Right now, the answer seems to be the former. Sessions’ antipathy for a drug that has lost much of its stigma among a wide cross section of Americans has only galvanized disparate factions in Congress to protect an industry that is expected to generate $2.3 billion in state tax revenue by 2020.
Senator Pat Leahy of Vermont, who just a few weeks ago declined to comment to POLITICO Magazine about whether he would work to maintain protections for medical marijuana in the 2018 omnibus spending package, tweeted on Thursday, “I’m now fighting to include my amdt in the final omnibus Approps bill so we can protect patients and law-abiding businesses.”
Those law-abiding businesses are now fully engaged in this matter, and they aren’t just going to roll over and let Jeff Sessions shut them down.
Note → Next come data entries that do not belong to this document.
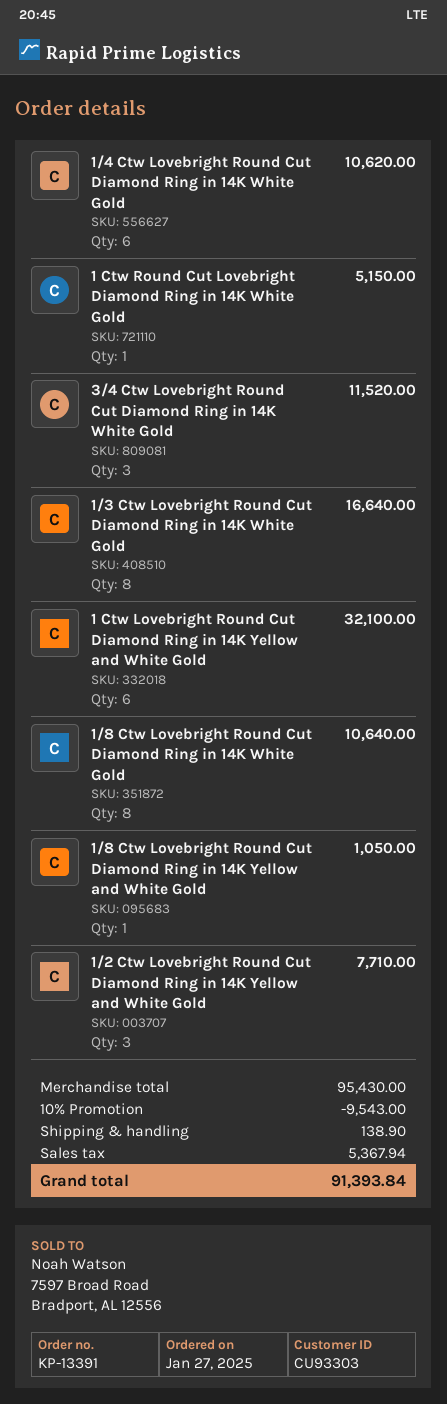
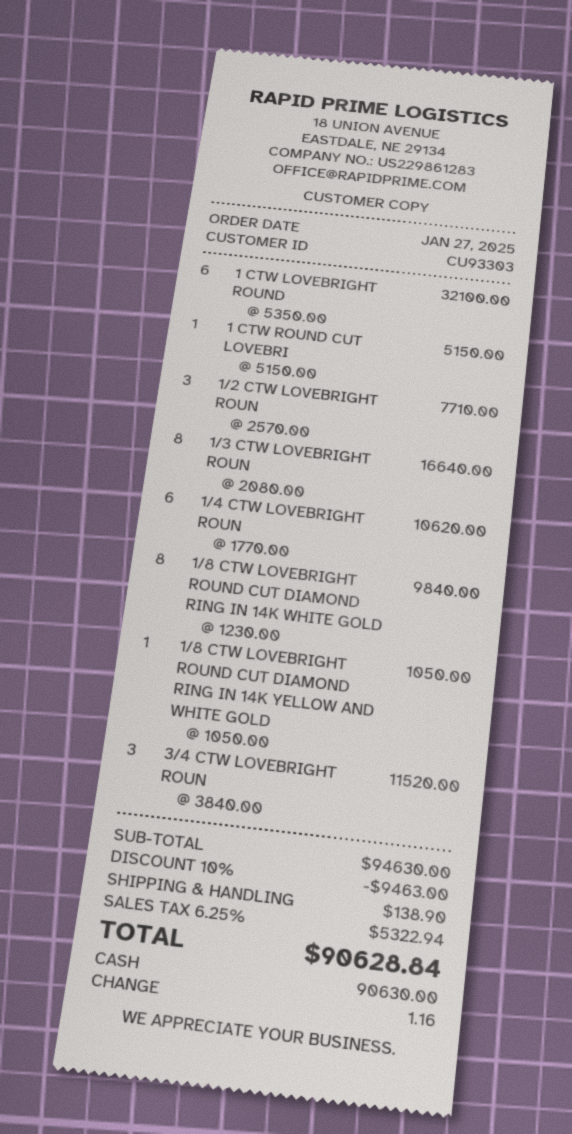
1/8 Ctw Lovebright Round Cut Diamond Ring in 14K White Gold: 8 for 10640.00 -> 8 for 9840.00
subtotal: 95430.00 -> 94630.00
discount: 10% = 9543.00 -> 10% = 9463.00
tax: 5367.94 -> 5322.94
total: 91393.84 -> 90628.84

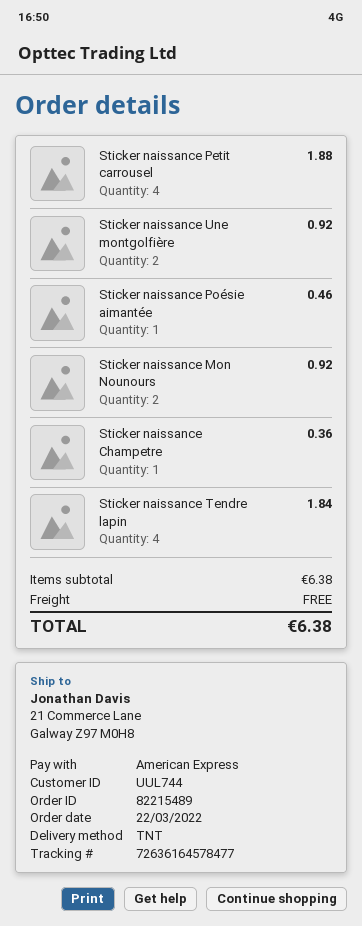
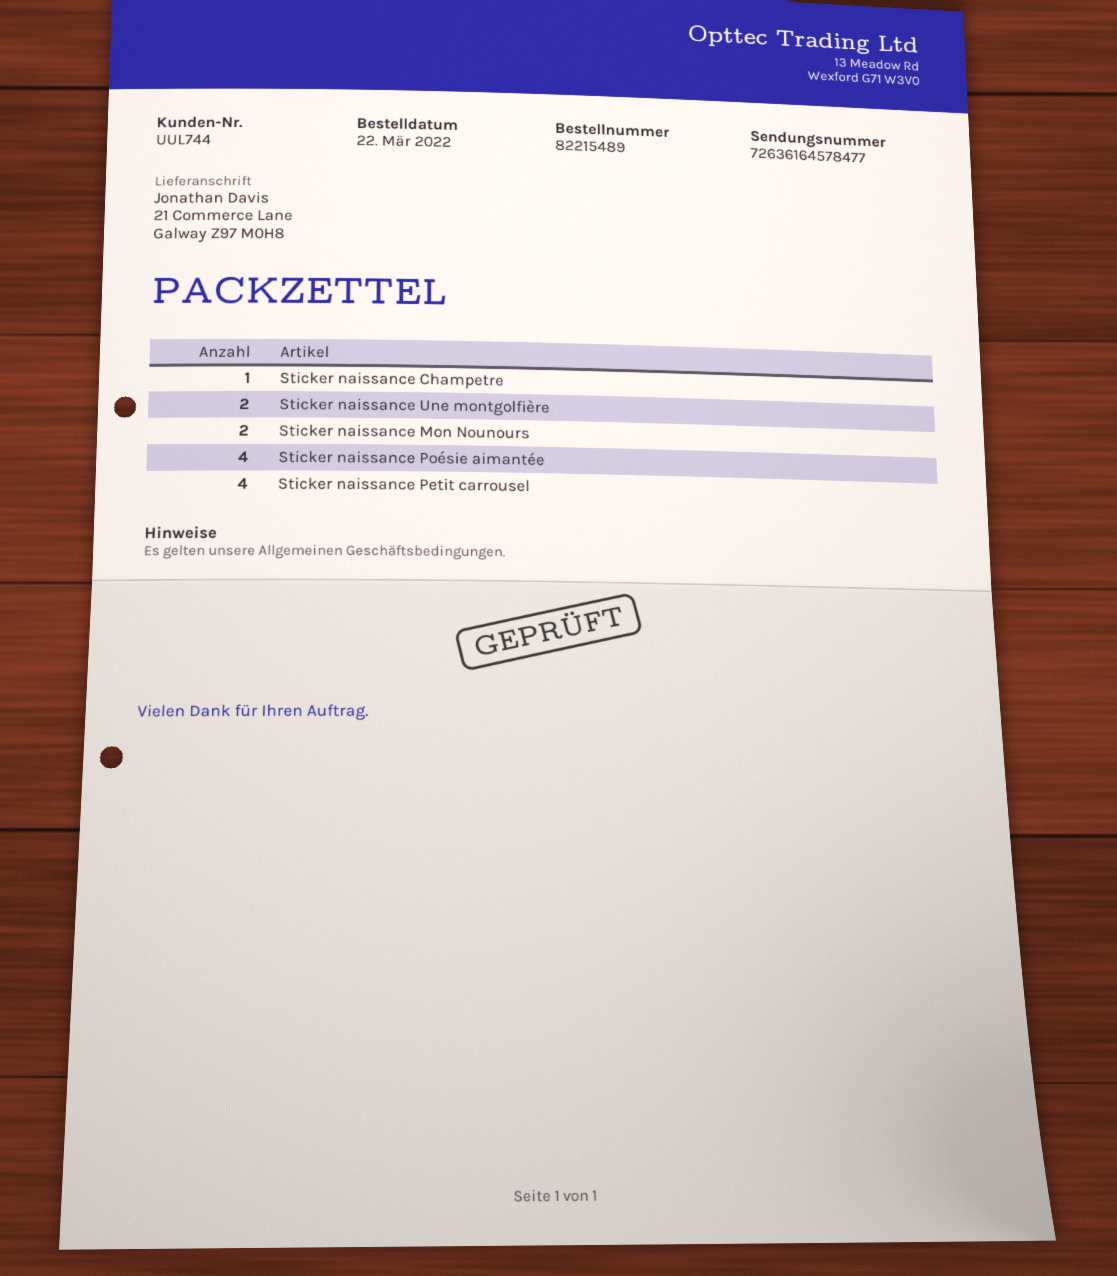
Sticker naissance Poésie aimantée: 1 -> 4
Sticker naissance Tendre lapin: 4 -> none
“I expect any actions he and the Justice Department take against the industry will be met with significant pushback from states that are benefiting greatly from an economic and quality of life standpoint,” said Jeffrey Zucker, president of Green Lion Partners, a Denver firm that promotes marijuana businesses. “The cannabis industry will continue on regardless of this decision, and in the long run this should only be a roadblock.”
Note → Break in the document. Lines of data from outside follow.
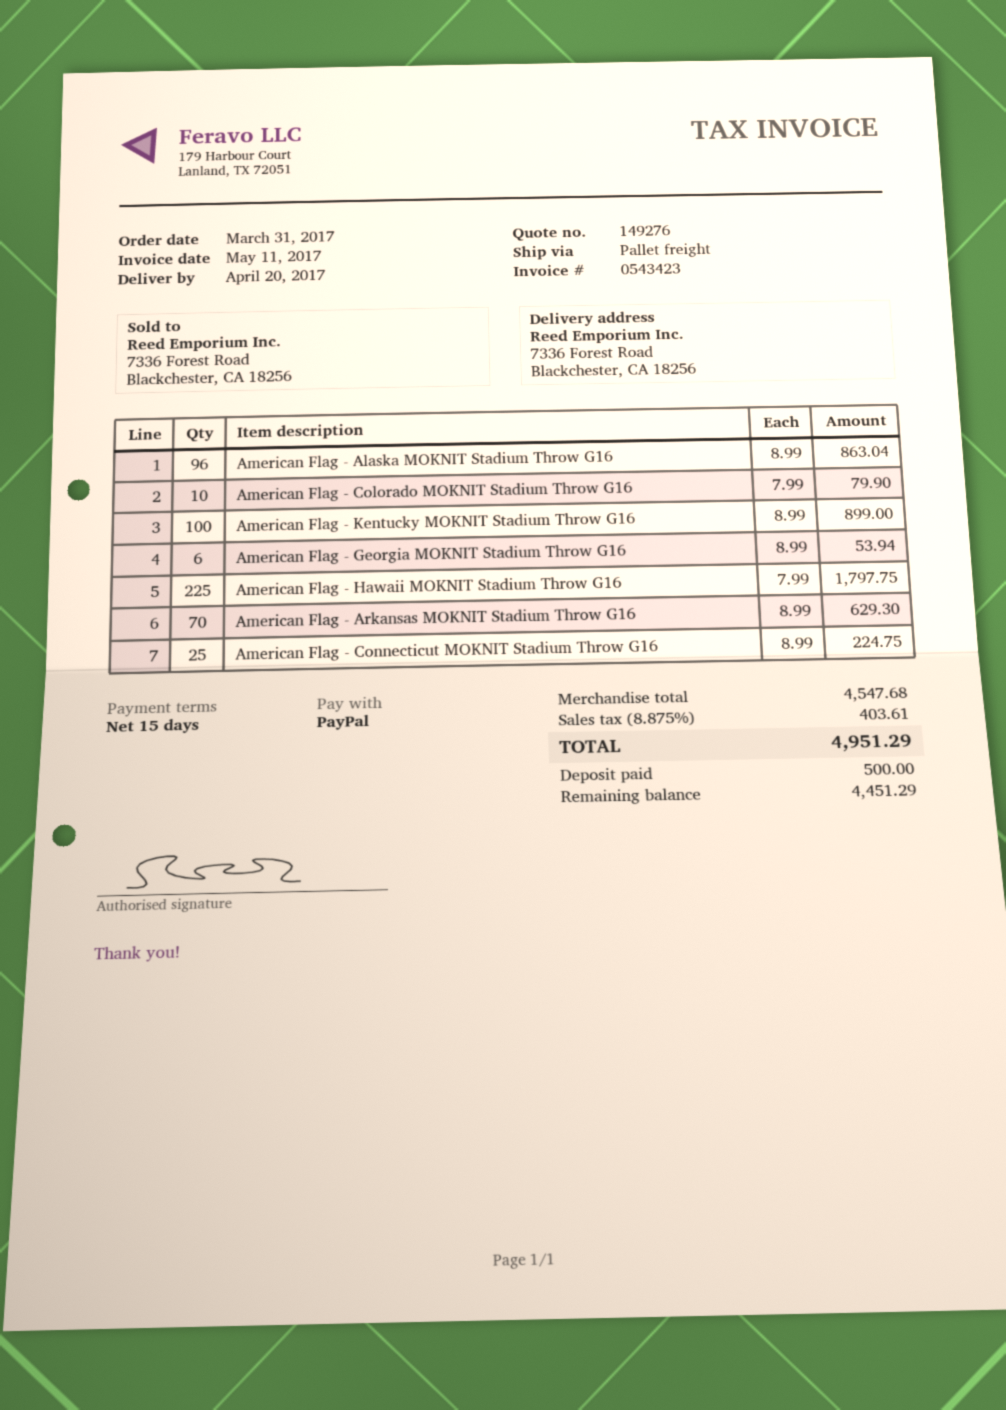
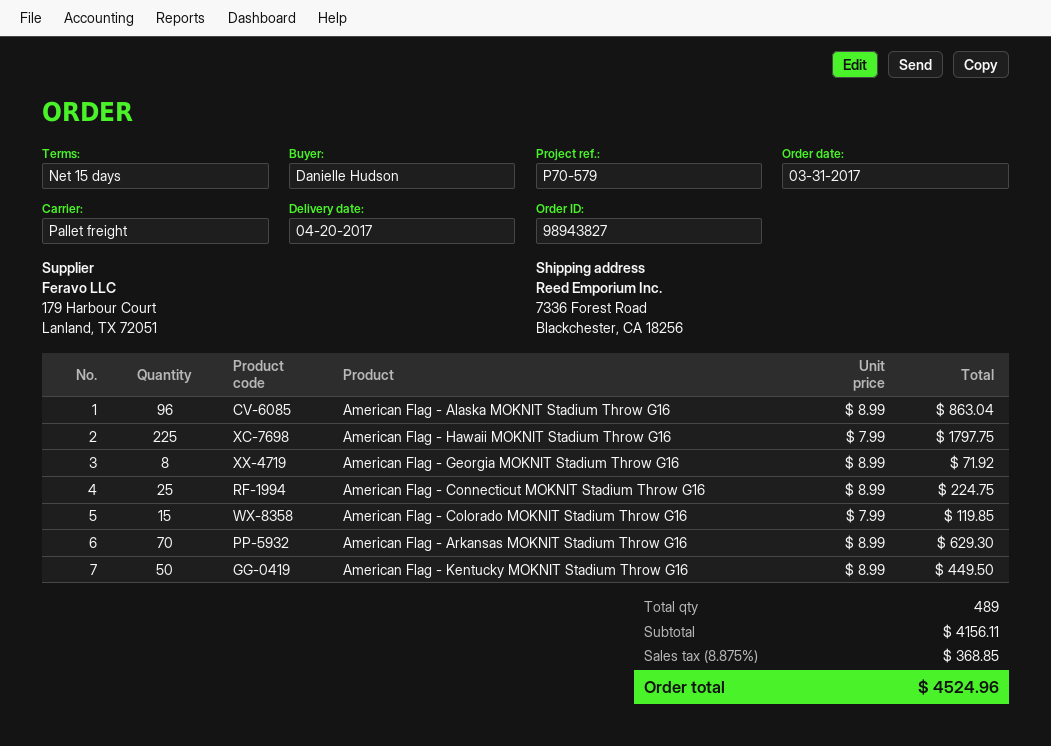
American Flag - Colorado MOKNIT Stadium Throw G16: 10 x 7.99 = 79.90 -> 15 x 7.99 = 119.85
American Flag - Kentucky MOKNIT Stadium Throw G16: 100 x 8.99 = 899.00 -> 50 x 8.99 = 449.50
American Flag - Georgia MOKNIT Stadium Throw G16: 6 x 8.99 = 53.94 -> 8 x 8.99 = 71.92
subtotal: 4547.68 -> 4156.11
tax: 8.875% = 403.61 -> 8.875% = 368.85
total: 4951.29 -> 4524.96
Leslie Bocskor, president of Electrum Partners, an asset-backed finance company invested in the marijuana market, expressed his displeasure with a wry dig at Sessions’ motives: “It is almost as if the rally in publicly traded stocks in the legal cannabis sector was too much for the AG to bear.”
The Cole Memo was never intended to be a permanent fix to the problem posed by the conflict between states that chose to legalize marijuana and existing federal prohibitions. Written by James M. Cole, an assistant deputy attorney general in 2013, the memo gave the nation’s 93 U.S. Attorneys broad latitude to exercise prosecutorial discretion in states where marijuana had been legalized. (Mr. Cole, now in private practice, declined a request for comment for this story.) His memo was interpreted as a virtual hands-off rule, allowing medical and recreational marijuana programs to spread across the country at an unprecedented rate. Flimsy though it was, the Cole Memo nevertheless provided a measure of security for dispensary owners, growers and consumers and allowed investors to proceed with some confidence that their money was not going to be seized in a DEA sting.
The best protection that Congress had been able to provide was the Rohrabacher-Farr amendment, which was passed in 2014 attached to an appropriations bill. It barred the DOJ from spending funds to interfere with the implementation of medical marijuana laws. But since then, a total of eight states have now passed full recreational use laws, mostly recently California, whose law took effect January 1. Rohrabacher-Farr (now known as Rohrabacher-Blumenauer, in honor of Democratic Representative Earl Blumenauer of Oregon, who co-sponsored the amendment) expire on January 19 if it is not renewed and does nothing to help recreationally legal states, hence the eagerness of marijuana advocates to shore up the industry’s legal standing with new legislation and Pelosi’s stated desire to bake in those protections in the budget that’s currently being negotiated.